» LISTED ENTRIES:
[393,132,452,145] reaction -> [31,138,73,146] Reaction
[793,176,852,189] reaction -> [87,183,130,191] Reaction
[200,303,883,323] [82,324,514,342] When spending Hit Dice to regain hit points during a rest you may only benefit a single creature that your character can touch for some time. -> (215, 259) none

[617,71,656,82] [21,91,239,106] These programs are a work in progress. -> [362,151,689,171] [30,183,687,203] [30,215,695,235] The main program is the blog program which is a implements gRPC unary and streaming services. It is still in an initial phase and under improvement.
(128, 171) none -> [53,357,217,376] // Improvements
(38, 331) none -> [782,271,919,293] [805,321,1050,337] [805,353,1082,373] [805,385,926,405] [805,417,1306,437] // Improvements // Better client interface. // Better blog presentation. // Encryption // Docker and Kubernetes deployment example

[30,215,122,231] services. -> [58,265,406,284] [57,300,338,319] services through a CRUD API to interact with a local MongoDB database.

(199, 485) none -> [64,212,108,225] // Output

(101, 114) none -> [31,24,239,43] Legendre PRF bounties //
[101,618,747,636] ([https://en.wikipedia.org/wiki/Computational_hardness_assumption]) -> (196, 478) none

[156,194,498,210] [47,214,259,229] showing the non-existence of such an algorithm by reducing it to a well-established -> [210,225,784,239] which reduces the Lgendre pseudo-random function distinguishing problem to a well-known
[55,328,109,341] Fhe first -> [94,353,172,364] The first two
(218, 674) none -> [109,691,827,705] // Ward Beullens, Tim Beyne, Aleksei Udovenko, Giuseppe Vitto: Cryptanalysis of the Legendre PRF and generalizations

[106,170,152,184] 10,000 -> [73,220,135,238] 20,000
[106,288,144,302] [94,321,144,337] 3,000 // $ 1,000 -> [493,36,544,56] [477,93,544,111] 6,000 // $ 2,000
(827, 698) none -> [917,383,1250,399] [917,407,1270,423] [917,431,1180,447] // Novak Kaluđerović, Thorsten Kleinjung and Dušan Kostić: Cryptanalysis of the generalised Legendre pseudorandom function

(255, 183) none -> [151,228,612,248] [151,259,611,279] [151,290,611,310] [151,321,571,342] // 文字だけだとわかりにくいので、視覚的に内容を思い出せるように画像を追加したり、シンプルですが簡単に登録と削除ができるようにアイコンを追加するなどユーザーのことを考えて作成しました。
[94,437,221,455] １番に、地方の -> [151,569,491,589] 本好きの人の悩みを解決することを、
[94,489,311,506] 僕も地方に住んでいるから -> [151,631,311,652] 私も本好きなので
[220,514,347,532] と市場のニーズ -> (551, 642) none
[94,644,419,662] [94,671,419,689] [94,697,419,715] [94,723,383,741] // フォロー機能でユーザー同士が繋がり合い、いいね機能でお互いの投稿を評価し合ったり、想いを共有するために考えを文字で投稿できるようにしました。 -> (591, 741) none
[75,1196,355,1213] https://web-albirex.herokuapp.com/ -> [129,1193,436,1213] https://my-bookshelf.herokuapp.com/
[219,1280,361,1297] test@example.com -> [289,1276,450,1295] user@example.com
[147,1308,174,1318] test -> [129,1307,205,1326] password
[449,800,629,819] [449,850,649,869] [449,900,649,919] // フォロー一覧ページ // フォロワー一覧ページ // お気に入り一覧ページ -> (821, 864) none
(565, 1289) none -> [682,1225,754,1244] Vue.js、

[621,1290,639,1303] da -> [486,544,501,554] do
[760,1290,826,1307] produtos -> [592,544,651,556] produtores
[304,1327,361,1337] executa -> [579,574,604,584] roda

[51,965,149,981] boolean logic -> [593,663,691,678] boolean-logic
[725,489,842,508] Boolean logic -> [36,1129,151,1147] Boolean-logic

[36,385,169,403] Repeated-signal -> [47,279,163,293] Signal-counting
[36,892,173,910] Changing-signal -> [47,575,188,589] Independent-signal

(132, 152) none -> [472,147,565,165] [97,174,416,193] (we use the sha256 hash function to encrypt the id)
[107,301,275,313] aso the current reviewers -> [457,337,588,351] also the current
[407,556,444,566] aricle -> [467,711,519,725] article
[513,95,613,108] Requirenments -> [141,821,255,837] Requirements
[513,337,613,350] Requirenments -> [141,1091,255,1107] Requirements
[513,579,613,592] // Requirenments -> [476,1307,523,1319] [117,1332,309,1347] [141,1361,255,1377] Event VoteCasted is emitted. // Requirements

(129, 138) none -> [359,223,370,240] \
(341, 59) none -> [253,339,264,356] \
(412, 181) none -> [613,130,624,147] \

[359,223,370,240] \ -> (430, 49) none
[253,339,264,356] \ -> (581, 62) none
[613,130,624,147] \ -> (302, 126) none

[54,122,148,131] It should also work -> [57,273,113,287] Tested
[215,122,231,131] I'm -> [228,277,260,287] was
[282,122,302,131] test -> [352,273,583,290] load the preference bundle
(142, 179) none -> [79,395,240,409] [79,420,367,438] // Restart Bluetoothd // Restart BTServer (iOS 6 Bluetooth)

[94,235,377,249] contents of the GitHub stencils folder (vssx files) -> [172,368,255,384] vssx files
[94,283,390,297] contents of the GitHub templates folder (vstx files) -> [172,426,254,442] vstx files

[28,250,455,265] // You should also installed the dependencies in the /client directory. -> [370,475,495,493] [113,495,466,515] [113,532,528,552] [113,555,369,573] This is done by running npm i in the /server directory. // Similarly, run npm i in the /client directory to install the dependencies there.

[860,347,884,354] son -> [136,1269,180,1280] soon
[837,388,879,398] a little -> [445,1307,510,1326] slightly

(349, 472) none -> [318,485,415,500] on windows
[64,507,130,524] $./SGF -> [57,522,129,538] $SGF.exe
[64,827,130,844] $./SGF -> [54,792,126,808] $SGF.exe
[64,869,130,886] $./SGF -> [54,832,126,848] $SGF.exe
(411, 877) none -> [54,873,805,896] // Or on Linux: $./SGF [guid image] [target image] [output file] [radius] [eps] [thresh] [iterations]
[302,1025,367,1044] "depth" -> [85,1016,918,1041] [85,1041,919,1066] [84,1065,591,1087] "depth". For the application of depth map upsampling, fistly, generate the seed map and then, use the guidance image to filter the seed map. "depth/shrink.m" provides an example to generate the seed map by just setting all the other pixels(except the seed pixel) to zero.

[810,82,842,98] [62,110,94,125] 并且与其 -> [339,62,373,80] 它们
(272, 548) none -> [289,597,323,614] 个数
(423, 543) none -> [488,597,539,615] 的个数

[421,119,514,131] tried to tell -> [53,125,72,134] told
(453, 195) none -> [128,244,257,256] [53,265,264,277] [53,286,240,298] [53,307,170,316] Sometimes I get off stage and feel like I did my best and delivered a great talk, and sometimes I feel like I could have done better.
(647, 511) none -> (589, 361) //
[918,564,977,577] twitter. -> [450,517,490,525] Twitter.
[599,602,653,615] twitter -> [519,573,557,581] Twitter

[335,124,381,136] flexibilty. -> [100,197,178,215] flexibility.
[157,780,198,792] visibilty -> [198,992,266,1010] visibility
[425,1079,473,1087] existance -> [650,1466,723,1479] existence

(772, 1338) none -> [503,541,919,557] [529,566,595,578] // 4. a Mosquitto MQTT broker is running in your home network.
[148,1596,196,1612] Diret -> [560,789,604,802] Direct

» PROBLEM TO SOLVE: Above are the records; reproduce all of them exactly.

» WRITTEN SOLUTION:
[393,132,452,145] reaction -> [31,138,73,146] Reaction
[793,176,852,189] reaction -> [87,183,130,191] Reaction
[200,303,883,323] [82,324,514,342] When spending Hit Dice to regain hit points during a rest you may only benefit a single creature that your character can touch for some time. -> (215, 259) none

[617,71,656,82] [21,91,239,106] These programs are a work in progress. -> [362,151,689,171] [30,183,687,203] [30,215,695,235] The main program is the blog program which is a implements gRPC unary and streaming services. It is still in an initial phase and under improvement.
(128, 171) none -> [53,357,217,376] // Improvements
(38, 331) none -> [782,271,919,293] [805,321,1050,337] [805,353,1082,373] [805,385,926,405] [805,417,1306,437] // Improvements // Better client interface. // Better blog presentation. // Encryption // Docker and Kubernetes deployment example

[30,215,122,231] services. -> [58,265,406,284] [57,300,338,319] services through a CRUD API to interact with a local MongoDB database.

(199, 485) none -> [64,212,108,225] // Output

(101, 114) none -> [31,24,239,43] Legendre PRF bounties //
[101,618,747,636] ([https://en.wikipedia.org/wiki/Computational_hardness_assumption]) -> (196, 478) none

[156,194,498,210] [47,214,259,229] showing the non-existence of such an algorithm by reducing it to a well-established -> [210,225,784,239] which reduces the Lgendre pseudo-random function distinguishing problem to a well-known
[55,328,109,341] Fhe first -> [94,353,172,364] The first two
(218, 674) none -> [109,691,827,705] // Ward Beullens, Tim Beyne, Aleksei Udovenko, Giuseppe Vitto: Cryptanalysis of the Legendre PRF and generalizations

[106,170,152,184] 10,000 -> [73,220,135,238] 20,000
[106,288,144,302] [94,321,144,337] 3,000 // $ 1,000 -> [493,36,544,56] [477,93,544,111] 6,000 // $ 2,000
(827, 698) none -> [917,383,1250,399] [917,407,1270,423] [917,431,1180,447] // Novak Kaluđerović, Thorsten Kleinjung and Dušan Kostić: Cryptanalysis of the generalised Legendre pseudorandom function

(255, 183) none -> [151,228,612,248] [151,259,611,279] [151,290,611,310] [151,321,571,342] // 文字だけだとわかりにくいので、視覚的に内容を思い出せるように画像を追加したり、シンプルですが簡単に登録と削除ができるようにアイコンを追加するなどユーザーのことを考えて作成しました。
[94,437,221,455] １番に、地方の -> [151,569,491,589] 本好きの人の悩みを解決することを、
[94,489,311,506] 僕も地方に住んでいるから -> [151,631,311,652] 私も本好きなので
[220,514,347,532] と市場のニーズ -> (551, 642) none
[94,644,419,662] [94,671,419,689] [94,697,419,715] [94,723,383,741] // フォロー機能でユーザー同士が繋がり合い、いいね機能でお互いの投稿を評価し合ったり、想いを共有するために考えを文字で投稿できるようにしました。 -> (591, 741) none
[75,1196,355,1213] https://web-albirex.herokuapp.com/ -> [129,1193,436,1213] https://my-bookshelf.herokuapp.com/
[219,1280,361,1297] test@example.com -> [289,1276,450,1295] user@example.com
[147,1308,174,1318] test -> [129,1307,205,1326] password
[449,800,629,819] [449,850,649,869] [449,900,649,919] // フォロー一覧ページ // フォロワー一覧ページ // お気に入り一覧ページ -> (821, 864) none
(565, 1289) none -> [682,1225,754,1244] Vue.js、

[621,1290,639,1303] da -> [486,544,501,554] do
[760,1290,826,1307] produtos -> [592,544,651,556] produtores
[304,1327,361,1337] executa -> [579,574,604,584] roda

[51,965,149,981] boolean logic -> [593,663,691,678] boolean-logic
[725,489,842,508] Boolean logic -> [36,1129,151,1147] Boolean-logic

[36,385,169,403] Repeated-signal -> [47,279,163,293] Signal-counting
[36,892,173,910] Changing-signal -> [47,575,188,589] Independent-signal

(132, 152) none -> [472,147,565,165] [97,174,416,193] (we use the sha256 hash function to encrypt the id)
[107,301,275,313] aso the current reviewers -> [457,337,588,351] also the current
[407,556,444,566] aricle -> [467,711,519,725] article
[513,95,613,108] Requirenments -> [141,821,255,837] Requirements
[513,337,613,350] Requirenments -> [141,1091,255,1107] Requirements
[513,579,613,592] // Requirenments -> [476,1307,523,1319] [117,1332,309,1347] [141,1361,255,1377] Event VoteCasted is emitted. // Requirements

(129, 138) none -> [359,223,370,240] \
(341, 59) none -> [253,339,264,356] \
(412, 181) none -> [613,130,624,147] \

[359,223,370,240] \ -> (430, 49) none
[253,339,264,356] \ -> (581, 62) none
[613,130,624,147] \ -> (302, 126) none

[54,122,148,131] It should also work -> [57,273,113,287] Tested
[215,122,231,131] I'm -> [228,277,260,287] was
[282,122,302,131] test -> [352,273,583,290] load the preference bundle
(142, 179) none -> [79,395,240,409] [79,420,367,438] // Restart Bluetoothd // Restart BTServer (iOS 6 Bluetooth)

[94,235,377,249] contents of the GitHub stencils folder (vssx files) -> [172,368,255,384] vssx files
[94,283,390,297] contents of the GitHub templates folder (vstx files) -> [172,426,254,442] vstx files

[28,250,455,265] // You should also installed the dependencies in the /client directory. -> [370,475,495,493] [113,495,466,515] [113,532,528,552] [113,555,369,573] This is done by running npm i in the /server directory. // Similarly, run npm i in the /client directory to install the dependencies there.

[860,347,884,354] son -> [136,1269,180,1280] soon
[837,388,879,398] a little -> [445,1307,510,1326] slightly

(349, 472) none -> [318,485,415,500] on windows
[64,507,130,524] $./SGF -> [57,522,129,538] $SGF.exe
[64,827,130,844] $./SGF -> [54,792,126,808] $SGF.exe
[64,869,130,886] $./SGF -> [54,832,126,848] $SGF.exe
(411, 877) none -> [54,873,805,896] // Or on Linux: $./SGF [guid image] [target image] [output file] [radius] [eps] [thresh] [iterations]
[302,1025,367,1044] "depth" -> [85,1016,918,1041] [85,1041,919,1066] [84,1065,591,1087] "depth". For the application of depth map upsampling, fistly, generate the seed map and then, use the guidance image to filter the seed map. "depth/shrink.m" provides an example to generate the seed map by just setting all the other pixels(except the seed pixel) to zero.

[810,82,842,98] [62,110,94,125] 并且与其 -> [339,62,373,80] 它们
(272, 548) none -> [289,597,323,614] 个数
(423, 543) none -> [488,597,539,615] 的个数

[421,119,514,131] tried to tell -> [53,125,72,134] told
(453, 195) none -> [128,244,257,256] [53,265,264,277] [53,286,240,298] [53,307,170,316] Sometimes I get off stage and feel like I did my best and delivered a great talk, and sometimes I feel like I could have done better.
(647, 511) none -> (589, 361) //
[918,564,977,577] twitter. -> [450,517,490,525] Twitter.
[599,602,653,615] twitter -> [519,573,557,581] Twitter

[335,124,381,136] flexibilty. -> [100,197,178,215] flexibility.
[157,780,198,792] visibilty -> [198,992,266,1010] visibility
[425,1079,473,1087] existance -> [650,1466,723,1479] existence

(772, 1338) none -> [503,541,919,557] [529,566,595,578] // 4. a Mosquitto MQTT broker is running in your home network.
[148,1596,196,1612] Diret -> [560,789,604,802] Direct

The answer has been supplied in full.